Linux-2.6.12-rc2v2.6.12-rc2

Initial git repository build. I'm not bothering with the full history, even though we have it. We can create a separate "historical" git archive of that later if we want to, and in the meantime it's about 3.2GB when imported into git - space that would just make the early git days unnecessarily complicated, when we don't have a lot of good infrastructure for it. Let it rip!
author: Linus Torvalds <torvalds@ppc970.osdl.org> 2005-04-16 18:20:36 -0400
committer: Linus Torvalds <torvalds@ppc970.osdl.org> 2005-04-16 18:20:36 -0400
commit: 1da177e4c3f41524e886b7f1b8a0c1fc7321cac2 (patch)
tree: 0bba044c4ce775e45a88a51686b5d9f90697ea9d /Documentation/block/as-iosched.txt
1 files changed, 165 insertions, 0 deletions
diff --git a/Documentation/block/as-iosched.txt b/Documentation/block/as-iosched.txt
new file mode 100644
index 000000000000..6f47332c883d
--- /dev/null
+++ b/Documentation/block/as-iosched.txt
@@ -0,0 +1,165 @@
+Anticipatory IO scheduler
+-------------------------
+Nick Piggin <piggin@cyberone.com.au>    13 Sep 2003
+Attention! Database servers, especially those using "TCQ" disks should
+investigate performance with the 'deadline' IO scheduler. Any system with high
+disk performance requirements should do so, in fact.
+If you see unusual performance characteristics of your disk systems, or you
+see big performance regressions versus the deadline scheduler, please email
+me. Database users don't bother unless you're willing to test a lot of patches
+from me ;) its a known issue.
+Also, users with hardware RAID controllers, doing striping, may find
+highly variable performance results with using the as-iosched. The
+as-iosched anticipatory implementation is based on the notion that a disk
+device has only one physical seeking head.  A striped RAID controller
+actually has a head for each physical device in the logical RAID device.
+However, setting the antic_expire (see tunable parameters below) produces
+very similar behavior to the deadline IO scheduler.
+Selecting IO schedulers
+-----------------------
+To choose IO schedulers at boot time, use the argument 'elevator=deadline'.
+'noop' and 'as' (the default) are also available. IO schedulers are assigned
+globally at boot time only presently.
+Anticipatory IO scheduler Policies
+----------------------------------
+The as-iosched implementation implements several layers of policies
+to determine when an IO request is dispatched to the disk controller.
+Here are the policies outlined, in order of application.
+1. one-way Elevator algorithm.
+The elevator algorithm is similar to that used in deadline scheduler, with
+the addition that it allows limited backward movement of the elevator
+(i.e. seeks backwards).  A seek backwards can occur when choosing between
+two IO requests where one is behind the elevator's current position, and
+the other is in front of the elevator's position.
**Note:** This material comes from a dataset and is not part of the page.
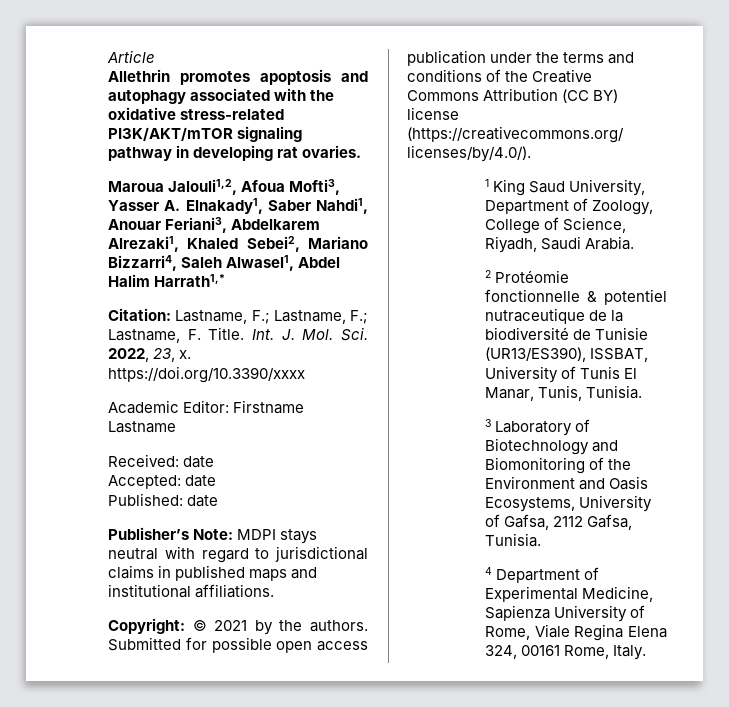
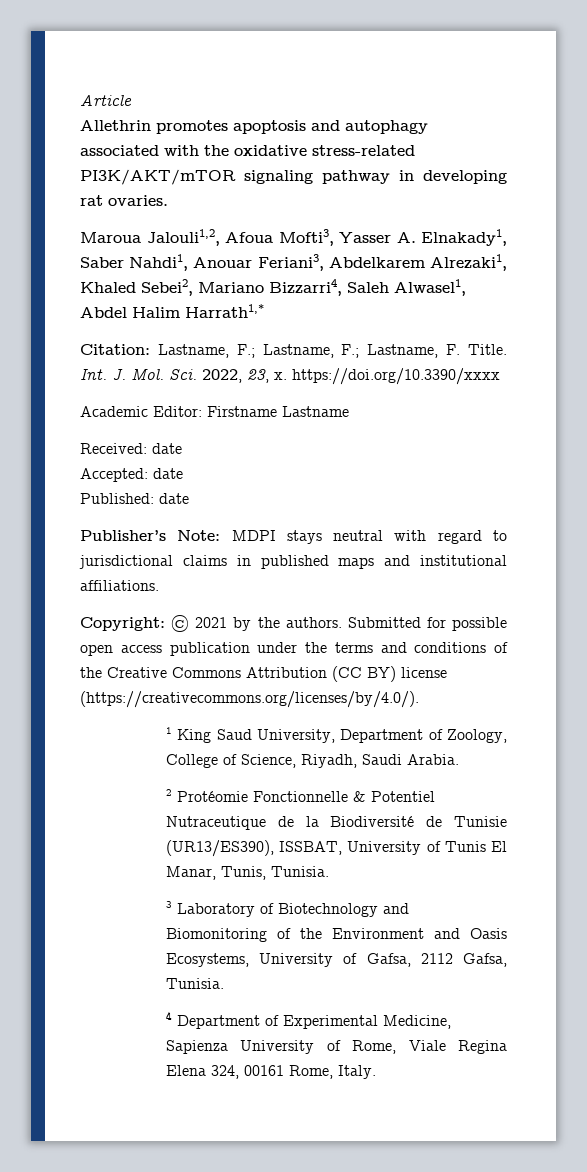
- 2 Protéomie fonctionnelle & potentiel nutraceutique de la biodiversité de Tunisie (UR13/ES390), ISSBAT, University of Tunis El Manar, Tunis, Tunisia.
+ 2 Protéomie Fonctionnelle & Potentiel Nutraceutique de la Biodiversité de Tunisie (UR13/ES390), ISSBAT, University of Tunis El Manar, Tunis, Tunisia.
If the seek distance to
+the request in back of the elevator is less than half the seek distance to
+the request in front of the elevator, then the request in back can be chosen.
+Backward seeks are also limited to a maximum of MAXBACK (1024*1024) sectors.
+This favors forward movement of the elevator, while allowing opportunistic
+"short" backward seeks.
+2. FIFO expiration times for reads and for writes.
+This is again very similar to the deadline IO scheduler.  The expiration
+times for requests on these lists is tunable using the parameters read_expire
+and write_expire discussed below.  When a read or a write expires in this way,
+the IO scheduler will interrupt its current elevator sweep or read anticipation
+to service the expired request.
+3. Read and write request batching
+A batch is a collection of read requests or a collection of write
+requests.  The as scheduler alternates dispatching read and write batches
+to the driver.  In the case a read batch, the scheduler submits read
+requests to the driver as long as there are read requests to submit, and
+the read batch time limit has not been exceeded (read_batch_expire).
+The read batch time limit begins counting down only when there are
+competing write requests pending.
+In the case of a write batch, the scheduler submits write requests to
+the driver as long as there are write requests available, and the
+write batch time limit has not been exceeded (write_batch_expire).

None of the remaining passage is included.